Source
urlhttps://andrewchen.com/novelty-effects/
rawraw/highlights-novelty-effects.json

TL;DR: New products get a novelty boost — more word-of-mouth, higher engagement, better conversion. The danger is mistaking this temporary spike for sustainable traction. Most “viral” products were just novel, and the metric collapse comes about three months in, after the team has already built half a roadmap on assumptions that no longer hold.

What it means

Chen identifies the Novelty Effect as a hidden variable that distorts early product metrics in a consistent and dangerous way. New products benefit from curiosity-driven engagement that decays over time. If you optimize your product for novelty-inflated metrics, you’ll build for a user who doesn’t exist long-term — and by the time the inflation fades, you’ve already locked in design choices that catered to the wrong audience.

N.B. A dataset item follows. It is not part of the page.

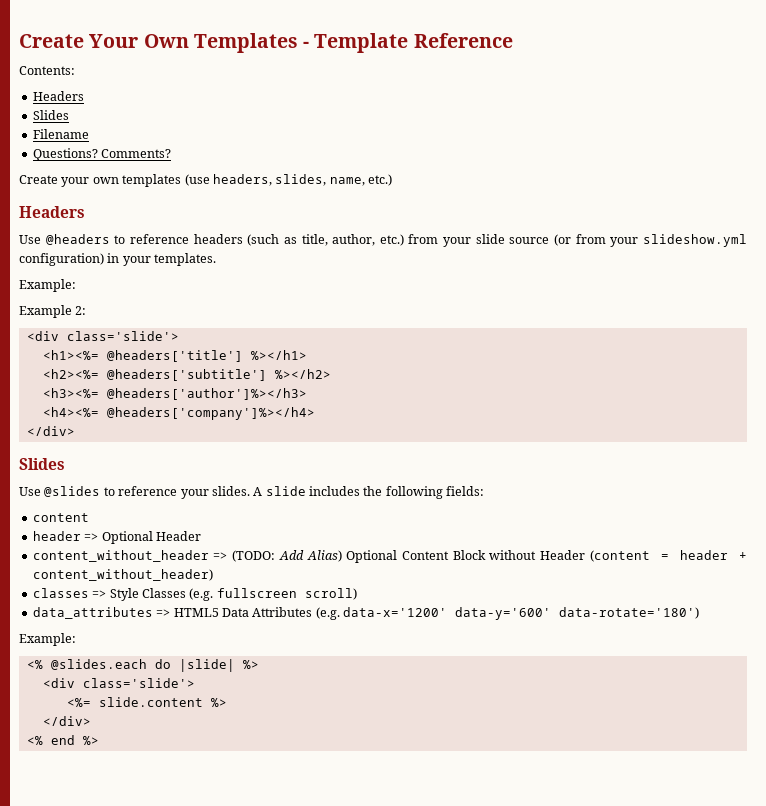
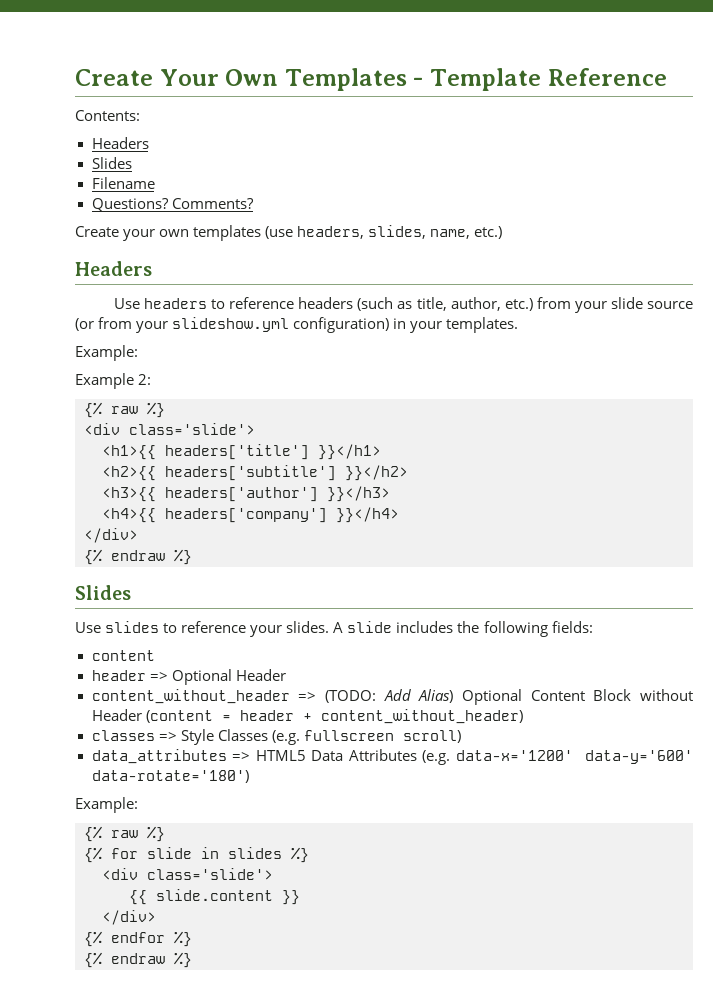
[45,234,110,245] @headers -> [144,298,208,309] headers
[26,331,179,341] [42,350,307,362] [42,369,331,381] [42,388,307,400] [42,407,315,420] [26,426,75,436] // <div class='slide'> // <h1><%= @headers['title'] %></h1> // <h2><%= @headers['subtitle'] %></h2> // <h3><%= @headers['author']%></h3> // <h4><%= @headers['company']%></h4> // </div> -> [84,402,165,418] [84,423,255,435] [102,444,381,460] [102,465,408,481] [102,486,390,502] [102,507,399,523] [84,528,138,543] [84,549,192,565] // {% raw %} // <div class='slide'> // <h1>{{ headers['title'] }}</h1> // <h2>{{ headers['subtitle'] }}</h2> // <h3>{{ headers['author'] }}</h3> // <h4>{{ headers['company'] }}</h4> // </div> // {% endraw %}
[44,486,101,497] @slides -> [105,621,160,633] slides
[26,659,259,672] [42,678,195,688] [66,697,227,707] [42,716,91,726] [26,735,99,745] <% @slides.each do |slide| %> // <div class='slide'> // <%= slide.content %> // </div> // <% end %> -> [84,826,165,842] [84,847,309,863] [102,868,273,880] [129,889,300,905] [102,910,156,925] [84,931,192,947] [84,952,192,968] {% raw %} // {% for slide in slides %} // <div class='slide'> // {{ slide.content }} // </div> // {% endfor %} // {% endraw %}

This is the trap behind every “we went viral on TikTok” story that ends three months later with the team frantically trying to rebuild retention from scratch.

The argument

Novelty inflates every metric. More organic growth, higher engagement, better conversion rates — all temporarily. The risk is building your growth model on these inflated numbers and then watching everything decay at once when the curiosity expires. This connects directly to invisible-asymptotes: the novelty ceiling is an early asymptote that’s especially hard to see, because the metrics look great right up until they don’t. If you mistake novelty for product-market-fit, you’ll optimize for the wrong user, ship the wrong features, and pitch the wrong investors.

The antidote is retention analysis. Look at cohort-level retention, not aggregate metrics. If early cohorts retain well but new cohorts don’t, you may be past the novelty window. (duolingo-growth, hook-model) This is why growth-as-compass depends on understanding what’s driving retention versus what’s driving churn — aggregate growth charts hide everything that matters about whether the growth is real.

The ChatGPT question

ChatGPT is the open question Chen’s framework should make you ask. The launch was enormously novelty-inflated — millions of people who tried it once, told their friends, never came back. By 2024, however, the cohort retention had clearly stabilized at a high enough level to support hundreds of millions of weekly active users per Sam Altman’s reflections (altman-reflections). The novelty wore off and the real PMF underneath was still there. Most products that ride a novelty wave don’t have anything underneath. The interesting test of the novelty-effect framework is how long it takes for the underlying retention to assert itself, and ChatGPT happened to have enough underneath that the answer was “fast enough to matter.”